Simbiosis, juego y evolución: Décadas más
tarde, Lynn Margulis propuso algo aún más radical: nuestras células complejas
no surgieron por azar, sino por simbiogénesis: la unión simbiótica de
microorganismos. En su libro Microcosmos, junto a Dorion Sagan,
describió cómo la vida misma es un producto de la cooperación microbiana. No
somos sólo seres humanos: somos comunidades ambulantes de bacterias. Y eso no
es debilidad, sino una forma profunda de inteligencia colectiva.
La cooperación no solo es
biológica: es estructural. El biólogo Robert Wright, en Nadie pierde: la
teoría y la lógica del destino humano, retoma la teoría de los juegos
para pensar la evolución y la historia. La distinción entre juegos de suma cero
(donde lo que uno gana, otro lo pierde) y juegos de suma no nula (donde todos
pueden ganar o perder juntos) permite pensar nuestras interacciones —entre
genes, grupos, naciones— como espacios de cooperación o trampa.
El laben, en este
sentido, es también un juego de suma no nula: una comunidad bacteriana en
equilibrio, que nos alimenta si la alimentamos. Y su historia, como la nuestra,
es un largo proceso de conversión de conflictos en cooperación, de azar en
sistema, de accidente en cultura.
Del gen al CRISPR: los ecos del microcosmos: Hoy, en los laboratorios, hemos comenzado a editar el código de la vida.

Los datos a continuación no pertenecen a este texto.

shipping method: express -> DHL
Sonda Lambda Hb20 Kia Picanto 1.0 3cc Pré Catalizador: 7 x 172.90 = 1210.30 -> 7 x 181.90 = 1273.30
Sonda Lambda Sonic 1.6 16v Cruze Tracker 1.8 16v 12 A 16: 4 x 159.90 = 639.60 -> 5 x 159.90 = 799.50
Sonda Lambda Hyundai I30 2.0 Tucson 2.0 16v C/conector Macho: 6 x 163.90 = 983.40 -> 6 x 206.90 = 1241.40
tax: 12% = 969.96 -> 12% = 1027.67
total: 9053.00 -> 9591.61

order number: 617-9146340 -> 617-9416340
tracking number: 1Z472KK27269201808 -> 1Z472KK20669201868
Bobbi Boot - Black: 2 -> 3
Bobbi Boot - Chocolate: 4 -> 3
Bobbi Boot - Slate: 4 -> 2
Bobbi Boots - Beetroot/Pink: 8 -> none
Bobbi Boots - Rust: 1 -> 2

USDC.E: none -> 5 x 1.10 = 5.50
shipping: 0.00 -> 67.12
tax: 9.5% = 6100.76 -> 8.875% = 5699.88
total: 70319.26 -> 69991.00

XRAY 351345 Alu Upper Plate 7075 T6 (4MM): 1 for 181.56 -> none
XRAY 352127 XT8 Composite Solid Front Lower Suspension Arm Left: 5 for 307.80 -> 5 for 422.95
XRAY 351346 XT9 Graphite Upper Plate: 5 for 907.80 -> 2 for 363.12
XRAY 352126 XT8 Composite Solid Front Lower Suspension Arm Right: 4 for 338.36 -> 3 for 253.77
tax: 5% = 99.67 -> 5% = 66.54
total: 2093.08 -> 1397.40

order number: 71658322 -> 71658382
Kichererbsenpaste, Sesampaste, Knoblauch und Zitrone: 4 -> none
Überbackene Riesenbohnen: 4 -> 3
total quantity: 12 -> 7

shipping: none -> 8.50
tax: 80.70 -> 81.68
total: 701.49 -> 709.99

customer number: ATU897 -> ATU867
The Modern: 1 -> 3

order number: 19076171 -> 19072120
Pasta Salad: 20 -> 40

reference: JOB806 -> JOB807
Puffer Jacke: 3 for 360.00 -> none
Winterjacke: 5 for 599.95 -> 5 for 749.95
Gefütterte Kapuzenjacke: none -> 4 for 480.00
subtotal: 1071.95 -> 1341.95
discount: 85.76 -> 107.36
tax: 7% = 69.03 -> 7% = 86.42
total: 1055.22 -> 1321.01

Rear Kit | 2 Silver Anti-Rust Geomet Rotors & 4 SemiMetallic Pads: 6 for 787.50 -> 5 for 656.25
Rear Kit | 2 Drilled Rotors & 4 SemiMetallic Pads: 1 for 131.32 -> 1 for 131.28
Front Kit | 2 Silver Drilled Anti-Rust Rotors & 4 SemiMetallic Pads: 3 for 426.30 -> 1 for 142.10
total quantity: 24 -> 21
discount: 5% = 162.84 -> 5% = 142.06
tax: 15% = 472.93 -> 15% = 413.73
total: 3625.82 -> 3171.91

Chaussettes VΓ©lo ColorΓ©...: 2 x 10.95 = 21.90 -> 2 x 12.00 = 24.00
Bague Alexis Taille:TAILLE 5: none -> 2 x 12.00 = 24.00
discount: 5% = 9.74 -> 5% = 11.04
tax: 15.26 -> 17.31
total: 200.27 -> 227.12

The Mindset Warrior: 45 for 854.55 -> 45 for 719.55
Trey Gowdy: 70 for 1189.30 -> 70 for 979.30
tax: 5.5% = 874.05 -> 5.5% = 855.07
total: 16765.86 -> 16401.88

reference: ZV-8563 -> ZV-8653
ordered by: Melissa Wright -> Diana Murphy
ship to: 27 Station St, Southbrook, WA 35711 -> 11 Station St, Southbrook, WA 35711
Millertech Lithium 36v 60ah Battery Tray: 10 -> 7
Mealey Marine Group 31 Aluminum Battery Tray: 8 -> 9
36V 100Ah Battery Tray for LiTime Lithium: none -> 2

La herramienta CRISPR —corte y pega genético de alta precisión— es un artefacto
que copiamos directamente de las bacterias, quienes la desarrollaron en su
lucha ancestral contra los virus. Francis Mojica, uno de sus descubridores,
cuenta que al nombrarlo preguntó a su esposa qué opinaba de “CRISPR”, y ella le
respondió: “Lindo nombre para un perro”.
Esa anécdota resume la
paradoja de nuestra época: nombramos con ligereza lo que es profundo;
domesticamos lo que fue batalla evolutiva. CRISPR, el laben, los
microbios, teoría de los juegos todos nos recuerdan que no estamos por fuera de
la naturaleza, sino hechos de ella. Que somos historia fermentada.
Epílogo: la memoria viva
El laben que mi madre
comía en la cocina de mis abuelos no era solo alimento: era tradición,
biología, vínculo. Era una cucharada del pasado que seguía viva en el presente.
Como escribió Paul de Kruif en su libro ,Cazadores de microbios, hoy
agotado, los descubrimientos más
poderosos empiezan muchas veces con un gesto simple: mirar una gota de leche
con otros ojos.
Hoy, cuando CRISPR edita
genes y las bacterias siguen luchando guerras invisibles, conviene recordar que
gran parte de lo que somos nació en silencio, en lo invisible, en lo
fermentado. Como el laben, somos una mezcla de memoria, simbiosis y
evolución.
Tal vez sea
creíble lo de L. Margulis: Somos seres bacterianos.